SOURCE MATERIAL:
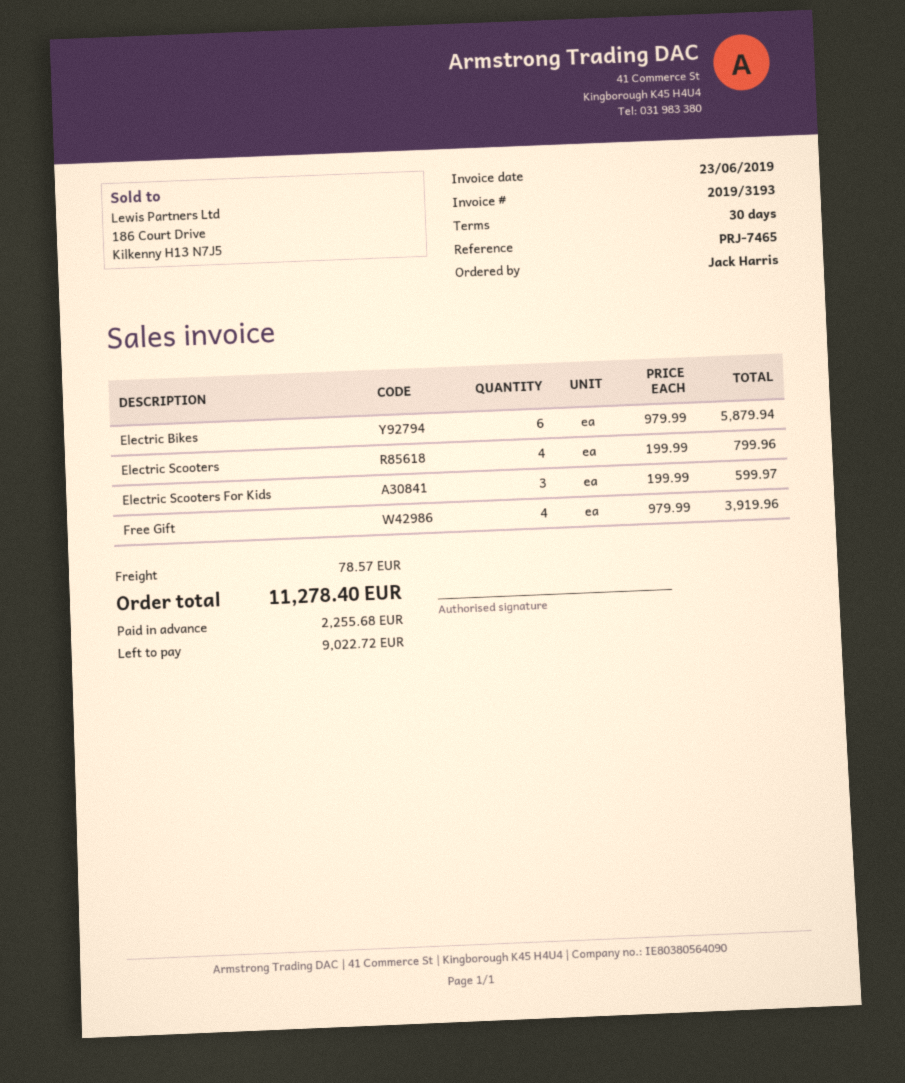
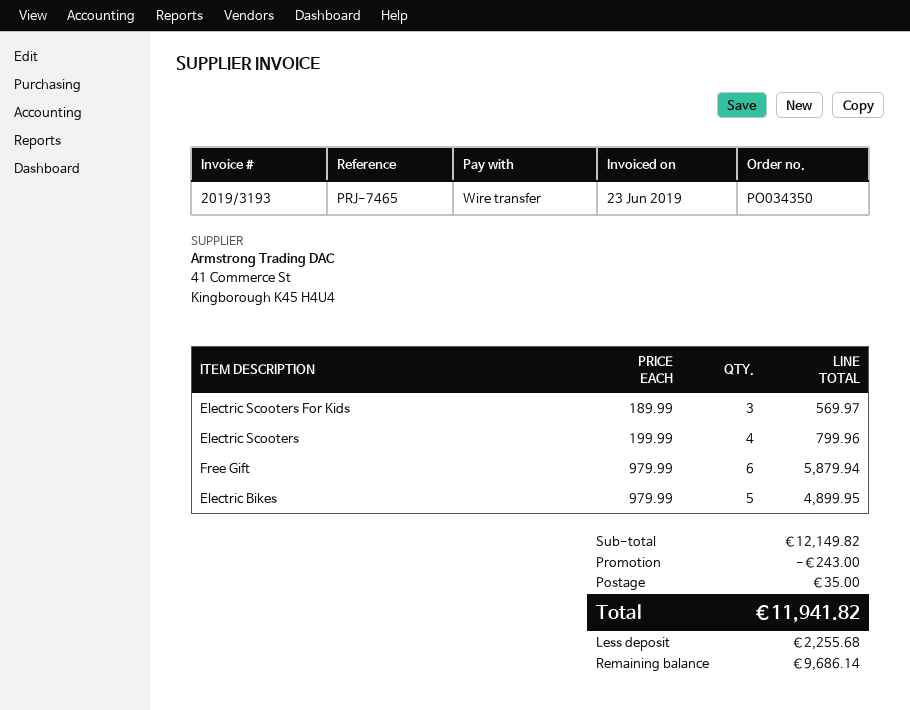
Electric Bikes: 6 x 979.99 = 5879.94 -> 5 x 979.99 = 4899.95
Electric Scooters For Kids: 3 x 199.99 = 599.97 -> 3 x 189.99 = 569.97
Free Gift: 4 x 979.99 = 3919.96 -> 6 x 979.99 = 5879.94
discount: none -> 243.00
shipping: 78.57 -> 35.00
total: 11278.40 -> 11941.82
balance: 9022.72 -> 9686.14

AIM OF THE EXERCISE:
Every line of the listing that holds the word "Electric" should be counted. Please give that number only.

REPLY TO THE EXERCISE:
2